7 febbraio 2021 – 365 giorni
Siamo a un anno esatto dall’arresto. Pochi giorni prima, il tribunale del Cairo aveva prolungamento nuovamente la detenzione di Zaki nella la prigione di Tora, questa volta senza nemmeno informare il legali el ragazzo con il dovuto anticipo. In questo Tweet diffuso dalla rete di sosteitori di Zaki FreePatrick, alcuni esponenti del parlamento europeo parlano per l’occasione.
6 aprile 2021 – 423 giorni
La Corte d’assise del Cairo prolunga di altri 45 giorni la prigionia di Zaki e nega la richiesta dei legali del ragazzo, che il giorno precedente avevano invocato la sostituzione dei giudici chiamati a decidere sulla custodia cautelare del ragazzo. Al termine dell’udienza, l’avvocato Hoda Nasrallah aveva parlato di uno “stato psicologico pessimo” riscontrato in Patrick.
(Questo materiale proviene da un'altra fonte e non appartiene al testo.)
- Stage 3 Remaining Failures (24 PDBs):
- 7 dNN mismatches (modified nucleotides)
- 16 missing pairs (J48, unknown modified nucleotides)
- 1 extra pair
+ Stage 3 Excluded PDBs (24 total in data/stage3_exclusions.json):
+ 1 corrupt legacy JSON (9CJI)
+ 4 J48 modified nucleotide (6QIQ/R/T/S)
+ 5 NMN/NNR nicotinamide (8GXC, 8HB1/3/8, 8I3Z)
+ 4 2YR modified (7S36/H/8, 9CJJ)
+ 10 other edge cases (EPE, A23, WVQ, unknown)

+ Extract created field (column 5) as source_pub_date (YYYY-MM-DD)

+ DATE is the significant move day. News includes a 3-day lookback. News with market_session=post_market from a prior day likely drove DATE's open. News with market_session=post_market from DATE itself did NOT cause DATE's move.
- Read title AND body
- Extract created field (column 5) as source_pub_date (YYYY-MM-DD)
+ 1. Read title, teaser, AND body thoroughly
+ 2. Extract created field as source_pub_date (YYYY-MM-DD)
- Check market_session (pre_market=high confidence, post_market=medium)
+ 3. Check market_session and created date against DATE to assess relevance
14 aprile 2021 – 431 giorni
Viene approvato il provvedimento per l’assegnazione della cittadinanza italiana a Zaki. L’approvazione della mozione avviene a Palazzo Madama con 208 voti favorevoli, nessun contrario e 33 astenuti, tra cui i senatori di Fratelli d’Italia. Alla discussione interviene anche la senatrice a vita Liliana Segre. Durante un’intervista rilasciata a Radio Popolare, Segre dichiara che “c’è qualcosa nella storia di Patrick Zaki che prende in modo particolare, ed è ricordare quando un innocente è in prigione. Questo l’ho provato anch’io e sarò sempre presente, almeno spiritualmente quando si parla di libertà”. Poche ore dopo l’approvazione della mozione, arrivano le dichiarazioni del presidente del Consiglio Mario Draghi, che “sfila” il governo da eventuali partecipazioni nell’ iniziativa della cittadinanza, definita di natura “parlamentare”. Le parole di Draghi, che suggeriscono una presa di distanza dalla questione, non vengono ben accolte né da Amnesty International, né da alcuni esponenti politici.
16 giugno 2020 – 494 giorni
Per festeggiare il suo 30esimo compleanno, Zaki consegna alla famiglia che gli ha fatto visita un biglietto per gli amici, i compagni e i docenti dell’università, e le tante persone che in questo anno e mezzo gli hanno dedicato un pensiero. Il messaggio, scritto in arabo, recita:”Grazie per i vostri felici auguri per il mio compleanno, il vostro sostegno attraversa i muri”.